[Version comparison data]
══════════
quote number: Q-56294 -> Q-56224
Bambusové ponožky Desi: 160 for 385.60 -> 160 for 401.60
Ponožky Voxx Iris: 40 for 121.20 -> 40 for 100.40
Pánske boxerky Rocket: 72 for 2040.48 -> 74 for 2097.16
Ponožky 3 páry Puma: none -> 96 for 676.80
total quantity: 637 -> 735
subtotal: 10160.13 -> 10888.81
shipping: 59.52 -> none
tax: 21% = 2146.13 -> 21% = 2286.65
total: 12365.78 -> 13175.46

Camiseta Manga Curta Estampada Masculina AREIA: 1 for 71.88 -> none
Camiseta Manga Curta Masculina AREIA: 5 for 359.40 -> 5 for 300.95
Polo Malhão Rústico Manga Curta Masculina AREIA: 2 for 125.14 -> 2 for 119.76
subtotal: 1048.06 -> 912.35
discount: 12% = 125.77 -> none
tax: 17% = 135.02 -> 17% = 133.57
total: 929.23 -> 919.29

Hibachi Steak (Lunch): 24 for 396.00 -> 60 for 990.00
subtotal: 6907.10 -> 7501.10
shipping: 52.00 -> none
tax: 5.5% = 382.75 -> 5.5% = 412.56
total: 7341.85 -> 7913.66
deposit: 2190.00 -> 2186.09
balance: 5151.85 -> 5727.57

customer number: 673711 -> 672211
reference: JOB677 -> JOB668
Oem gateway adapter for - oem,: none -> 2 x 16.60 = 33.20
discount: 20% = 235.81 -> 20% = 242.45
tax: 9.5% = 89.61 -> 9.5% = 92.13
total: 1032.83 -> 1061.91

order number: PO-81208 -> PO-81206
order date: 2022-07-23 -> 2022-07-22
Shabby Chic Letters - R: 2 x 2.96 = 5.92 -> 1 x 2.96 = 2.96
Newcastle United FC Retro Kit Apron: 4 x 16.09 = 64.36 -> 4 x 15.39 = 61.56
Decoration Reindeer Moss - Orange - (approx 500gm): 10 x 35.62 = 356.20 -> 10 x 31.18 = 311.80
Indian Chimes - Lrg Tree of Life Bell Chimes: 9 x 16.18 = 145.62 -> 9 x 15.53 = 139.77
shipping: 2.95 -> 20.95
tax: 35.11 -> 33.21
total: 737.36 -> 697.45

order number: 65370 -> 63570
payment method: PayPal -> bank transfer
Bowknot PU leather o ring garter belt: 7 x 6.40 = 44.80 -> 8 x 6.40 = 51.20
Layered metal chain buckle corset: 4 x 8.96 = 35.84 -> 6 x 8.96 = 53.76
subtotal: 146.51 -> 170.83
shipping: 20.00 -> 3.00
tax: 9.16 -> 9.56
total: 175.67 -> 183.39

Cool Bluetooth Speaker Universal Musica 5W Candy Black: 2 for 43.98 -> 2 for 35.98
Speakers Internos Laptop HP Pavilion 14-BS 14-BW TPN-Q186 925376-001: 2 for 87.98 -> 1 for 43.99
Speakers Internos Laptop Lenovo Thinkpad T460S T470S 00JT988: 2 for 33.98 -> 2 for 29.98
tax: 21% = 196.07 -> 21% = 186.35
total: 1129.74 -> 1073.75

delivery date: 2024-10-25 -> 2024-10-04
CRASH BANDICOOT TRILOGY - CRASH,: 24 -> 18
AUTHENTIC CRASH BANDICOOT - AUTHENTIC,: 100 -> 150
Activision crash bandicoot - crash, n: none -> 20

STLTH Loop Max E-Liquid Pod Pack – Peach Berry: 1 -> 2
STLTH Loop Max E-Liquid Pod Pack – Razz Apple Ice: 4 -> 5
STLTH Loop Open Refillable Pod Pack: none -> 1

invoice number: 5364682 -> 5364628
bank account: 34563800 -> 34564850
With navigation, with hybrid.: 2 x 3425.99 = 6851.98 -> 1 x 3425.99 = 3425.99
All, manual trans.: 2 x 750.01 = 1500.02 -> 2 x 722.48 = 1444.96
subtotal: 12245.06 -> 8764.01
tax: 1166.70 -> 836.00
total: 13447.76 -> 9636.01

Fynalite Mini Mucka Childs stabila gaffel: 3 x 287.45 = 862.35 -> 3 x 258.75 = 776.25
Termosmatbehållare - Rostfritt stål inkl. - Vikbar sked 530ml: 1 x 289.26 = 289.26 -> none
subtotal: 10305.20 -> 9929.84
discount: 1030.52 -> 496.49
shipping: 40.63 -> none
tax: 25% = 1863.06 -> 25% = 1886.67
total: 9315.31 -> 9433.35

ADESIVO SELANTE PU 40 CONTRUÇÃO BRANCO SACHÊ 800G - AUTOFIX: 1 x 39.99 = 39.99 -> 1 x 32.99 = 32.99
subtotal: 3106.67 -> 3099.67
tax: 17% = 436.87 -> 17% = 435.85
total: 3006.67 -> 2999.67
══════════
Beginning at the line with "total: 1032.83 -> 1061.91" and ending at the line with "Cool Bluetooth Speaker", reproduce each line of the data above exactly, and add no other lines.

total: 1032.83 -> 1061.91

order number: PO-81208 -> PO-81206
order date: 2022-07-23 -> 2022-07-22
Shabby Chic Letters - R: 2 x 2.96 = 5.92 -> 1 x 2.96 = 2.96
Newcastle United FC Retro Kit Apron: 4 x 16.09 = 64.36 -> 4 x 15.39 = 61.56
Decoration Reindeer Moss - Orange - (approx 500gm): 10 x 35.62 = 356.20 -> 10 x 31.18 = 311.80
Indian Chimes - Lrg Tree of Life Bell Chimes: 9 x 16.18 = 145.62 -> 9 x 15.53 = 139.77
shipping: 2.95 -> 20.95
tax: 35.11 -> 33.21
total: 737.36 -> 697.45

order number: 65370 -> 63570
payment method: PayPal -> bank transfer
Bowknot PU leather o ring garter belt: 7 x 6.40 = 44.80 -> 8 x 6.40 = 51.20
Layered metal chain buckle corset: 4 x 8.96 = 35.84 -> 6 x 8.96 = 53.76
subtotal: 146.51 -> 170.83
shipping: 20.00 -> 3.00
tax: 9.16 -> 9.56
total: 175.67 -> 183.39

Cool Bluetooth Speaker Universal Musica 5W Candy Black: 2 for 43.98 -> 2 for 35.98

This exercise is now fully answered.